Toronto

City names laneway after Black woman who made difference to early Toronto

Toronto has officially named a laneway in the city's east end after Luella Price, a Black woman who made a big impact on her community in the early 1900s.

Laneway honours Luella Price, who formed group in 1910 that helped others

Toronto names laneway after Luella Price, a woman who escaped slavery in the 1800s

15 hours ago
Duration 2:20
One of the ways to commemorate notable figures in Toronto is to name a street or laneway after them. The latest example of that happened today in Leslieville, for a woman who ran an organization for people in need more than a century ago. CBC's Ali Chiasson has her story.

Toronto has officially named a laneway in the city's east end after a Black woman who made a big impact on her community in the early 1900s.

Coun. Paula Fletcher, who represents Toronto-Danforth, unveiled the new street sign for "Luella Price Lane" on Friday. The laneway runs east of Greenwood Avenue and north of Gerrard Street E. in Leslieville. 

Fletcher said the location is near where Luella Price, a pioneering woman, formed the Eureka Club in her home on Redwood Avenue in 1910.

In a Feb. 20 letter to the Toronto and East York Community Council, Fletcher said the Eureka Club, composed of less than 20 women, aimed to offer aid to low-income Torontonians on an individual basis. Many of the spouses of club members were railway porters. The motto of the Eureka Club was "not for ourselves, but for others." 

At its 70th anniversary in 1980, it was said to be the oldest Black women's organization in Ontario, according to Fletcher.

"We're very proud of the work that Luella and her club did on Redwood," Fletcher told a small gathering before the unveiling. "They established a club that did good things for the entire neighbourhood."

Fletcher said the naming of the laneway honours Price and recognizes her contributions to Leslieville and Toronto. She said the Leslieville Historical Society, East York Historical Society and Gerrard East neighbourhood pushed to have the laneway named after her sooner but the COVID-19 pandemic ground their efforts to a halt.

"We can see what an important moment this is, not just for our neighbourhood, but for the city to recognize someone of this stature and what she did. I think the motto, 'not for ourselves, but for others,' does really speak to our whole neighbourhood. That is how we try to live our lives in the east end," Fletcher said.

Paula Fletcher and Joanne Doucette
Coun. Paula Fletcher, who represents Toronto-Danforth, and Joanne Doucette, founding member of the Leslieville Historical Society, are pictured here. (Michael Cole/CBC)

Joanne Doucette, a founding member of the Leslieville Historical Society, told the gathering that Price was a free woman of colour in Maryland. Of humble origins, Price married Grandison Price, a man born into slavery in Kentucky, in 1875. They had a baby that died, and headed north to Toronto, where they worked a number of jobs to survive. They bought a house in Toronto.

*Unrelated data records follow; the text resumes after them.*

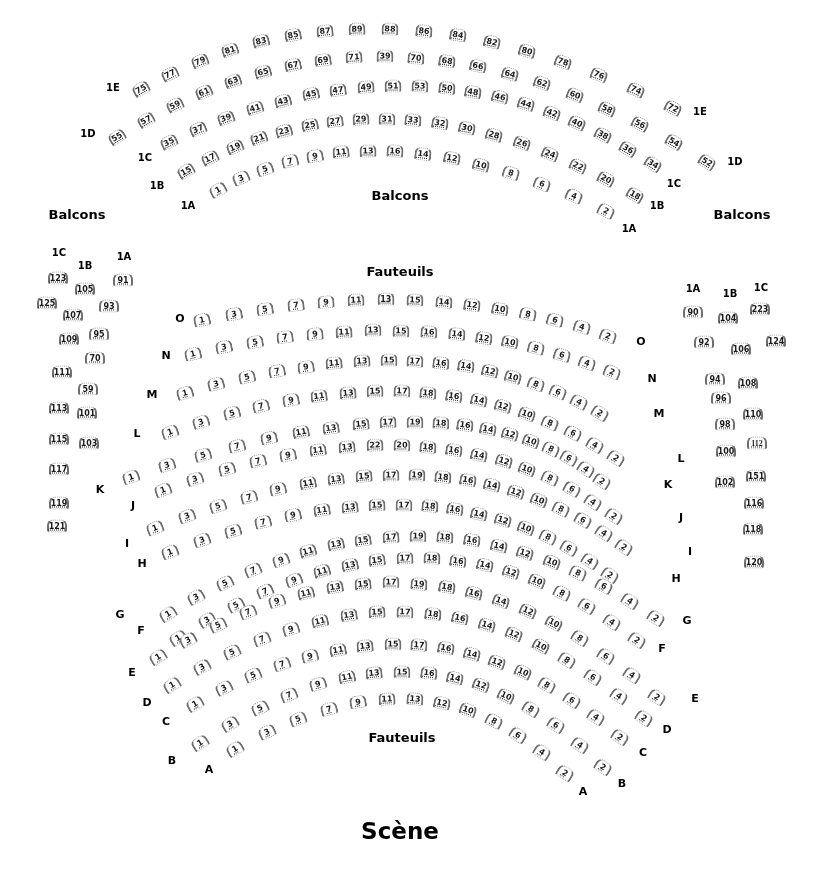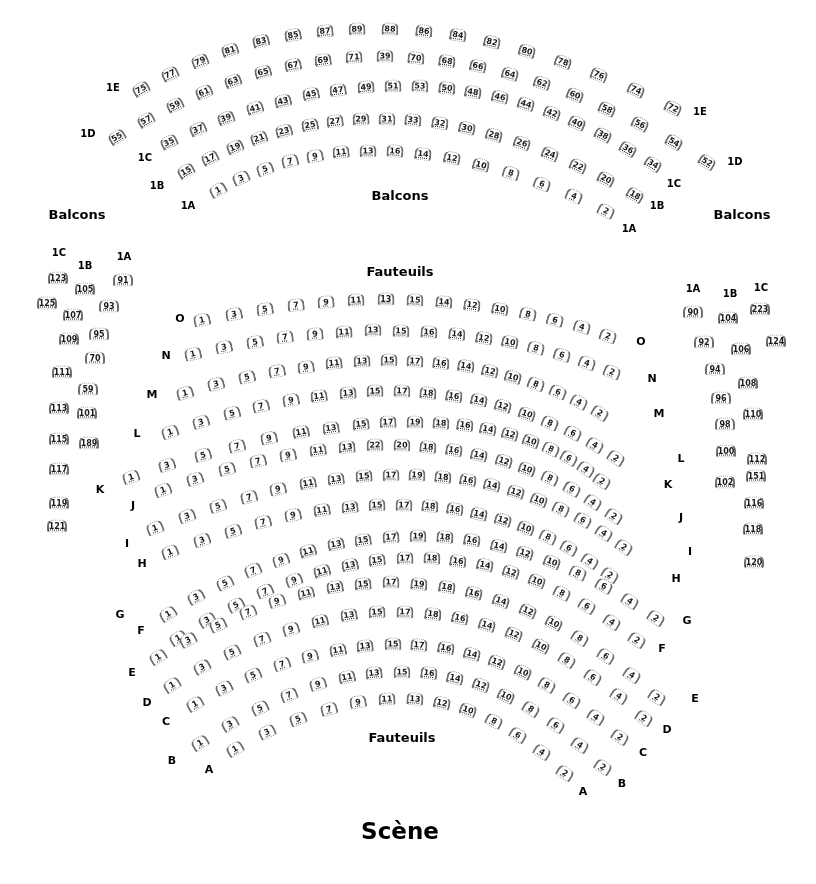--- a/index.html
+++ b/index.html
@@ -431,38 +431,38 @@
     <div class="seat wide" style="left: 73px; top: 315px; transform: translate(-50%, -50%) rotate(0deg);">107</div>
     <div class="seat wide" style="left: 109px; top: 306px; transform: translate(-50%, -50%) rotate(0deg);">93</div>
     <div class="seat wide" style="left: 69px; top: 339px; transform: translate(-50%, -50%) rotate(0deg);">109</div>
     <div class="seat wide" style="left: 99px; top: 334px; transform: translate(-50%, -50%) rotate(0deg);">95</div>
     <div class="seat wide" style="left: 62px; top: 372px; transform: translate(-50%, -50%) rotate(0deg);">111</div>
     <div class="seat wide" style="left: 95px; top: 358px; transform: translate(-50%, -50%) rotate(0deg);">70</div>
     <div class="seat wide" style="left: 88px; top: 389px; transform: translate(-50%, -50%) rotate(0deg);">59</div>
     <div class="seat wide" style="left: 59px; top: 408px; transform: translate(-50%, -50%) rotate(0deg);">113</div>
     <div class="seat wide" style="left: 87px; top: 413px; transform: translate(-50%, -50%) rotate(0deg);">101</div>
     <div class="seat wide" style="left: 59px; top: 439px; transform: translate(-50%, -50%) rotate(0deg);">115</div>
-    <div class="seat wide" style="left: 89px; top: 443px; transform: translate(-50%, -50%) rotate(0deg);">189</div>
+    <div class="seat wide" style="left: 89px; top: 443px; transform: translate(-50%, -50%) rotate(0deg);">103</div>
     <div class="seat wide" style="left: 59px; top: 469px; transform: translate(-50%, -50%) rotate(0deg);">117</div>
     <div class="seat wide" style="left: 59px; top: 503px; transform: translate(-50%, -50%) rotate(0deg);">119</div>
     <div class="seat wide" style="left: 57px; top: 526px; transform: translate(-50%, -50%) rotate(0deg);">121</div>
     <div class="lbl box-head" style="left: 693px; top: 289px;">1A</div>
     <div class="lbl box-head" style="left: 730px; top: 294px;">1B</div>
     <div class="lbl box-head" style="left: 761px; top: 288px;">1C</div>
     <div class="seat wide" style="left: 693px; top: 312px; transform: translate(-50%, -50%) rotate(0deg);">90</div>
     <div class="seat wide" style="left: 728px; top: 318px; transform: translate(-50%, -50%) rotate(0deg);">104</div>
     <div class="seat wide" style="left: 760px; top: 309px; transform: translate(-50%, -50%) rotate(0deg);">223</div>
     <div class="seat wide" style="left: 704px; top: 342px; transform: translate(-50%, -50%) rotate(0deg);">92</div>
     <div class="seat wide" style="left: 741px; top: 349px; transform: translate(-50%, -50%) rotate(0deg);">106</div>
     <div class="seat wide" style="left: 776px; top: 341px; transform: translate(-50%, -50%) rotate(0deg);">124</div>
-    <div class="seat wide" style="left: 715px; top: 369px; transform: translate(-50%, -50%) rotate(0deg);">94</div>
+    <div class="seat wide" style="left: 715px; top: 379px; transform: translate(-50%, -50%) rotate(0deg);">94</div>
     <div class="seat wide" style="left: 748px; top: 383px; transform: translate(-50%, -50%) rotate(0deg);">108</div>
     <div class="seat wide" style="left: 721px; top: 398px; transform: translate(-50%, -50%) rotate(0deg);">96</div>
     <div class="seat wide" style="left: 753px; top: 414px; transform: translate(-50%, -50%) rotate(0deg);">110</div>
     <div class="seat wide" style="left: 725px; top: 424px; transform: translate(-50%, -50%) rotate(0deg);">98</div>
-    <div class="seat wide" style="left: 757px; top: 459px; transform: translate(-50%, -50%) rotate(0deg);">112</div>
+    <div class="seat wide" style="left: 757px; top: 443px; transform: translate(-50%, -50%) rotate(0deg); font-family: Liberation Serif, serif;">112</div>
     <div class="seat wide" style="left: 726px; top: 451px; transform: translate(-50%, -50%) rotate(0deg);">100</div>
     <div class="seat wide" style="left: 756px; top: 476px; transform: translate(-50%, -50%) rotate(0deg);">151</div>
     <div class="seat wide" style="left: 725px; top: 482px; transform: translate(-50%, -50%) rotate(0deg);">102</div>
     <div class="seat wide" style="left: 754px; top: 503px; transform: translate(-50%, -50%) rotate(0deg);">116</div>
     <div class="seat wide" style="left: 753px; top: 529px; transform: translate(-50%, -50%) rotate(0deg);">118</div>
     <div class="seat wide" style="left: 754px; top: 562px; transform: translate(-50%, -50%) rotate(0deg);">120</div>
   </div>
 
 </body></html>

The Eureka Club was formed to aid anyone who needed it without fanfare, Doucette said. It came about after they heard about a pregnant young woman who didn't have anything, including baby clothes, and needed help.

The club was a member of the Congress of Black Women of Canada, an organization that still exists, Doucette said.

"Their work goes on. I am so glad that we are finally recognizing Luella, and by extension, Grandison. They certainly had the support of their husbands," she said.

"This is history that has been lost. In these times, when there is a pushback against human rights and diversity, it is so timely that we are here today."

Rosemary Sadlier, spokesperson for the Ontario Black History Society, says: 'I think it's a wonderful reminder and a tangible expression of the early Black presence in the area.'
Rosemary Sadlier, spokesperson for the Ontario Black History Society, says: 'I think it's a wonderful reminder and a tangible expression of the early Black presence in the area.' (Michael Cole/CBC)

Rosemary Sadlier, former president of the Ontario Black History Society, said the work of the Leslieville Historical Society in bringing forward the story of Price is critical because so often the lived experience and reality of many Black people in many places in Canada has been erased.

Sadlier said rediscovering and reimagining Price is an opportunity for city residents to "become even more engaged in the diversity and the complexity and the nuance" of early Toronto.

"I think it's a wonderful reminder and a tangible expression of the early Black presence in the area," Sadlier said in an interview after the unveiling.

"It's just one point in time of a continuous track of African Americans who became African Canadians helping each other and helping the community."